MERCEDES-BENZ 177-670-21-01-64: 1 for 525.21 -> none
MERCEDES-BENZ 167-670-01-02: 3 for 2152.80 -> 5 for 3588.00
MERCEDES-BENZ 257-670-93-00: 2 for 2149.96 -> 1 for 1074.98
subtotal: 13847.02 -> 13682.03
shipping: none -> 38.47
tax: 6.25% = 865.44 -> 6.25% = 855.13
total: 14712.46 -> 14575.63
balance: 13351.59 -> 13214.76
* * *
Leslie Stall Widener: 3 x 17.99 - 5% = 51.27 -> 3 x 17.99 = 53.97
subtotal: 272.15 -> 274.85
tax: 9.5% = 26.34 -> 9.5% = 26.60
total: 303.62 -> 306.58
* * *
Lines that contain "BENZ" should be pulled from the entries above and reported.

MERCEDES-BENZ 177-670-21-01-64: 1 for 525.21 -> none
MERCEDES-BENZ 167-670-01-02: 3 for 2152.80 -> 5 for 3588.00
MERCEDES-BENZ 257-670-93-00: 2 for 2149.96 -> 1 for 1074.98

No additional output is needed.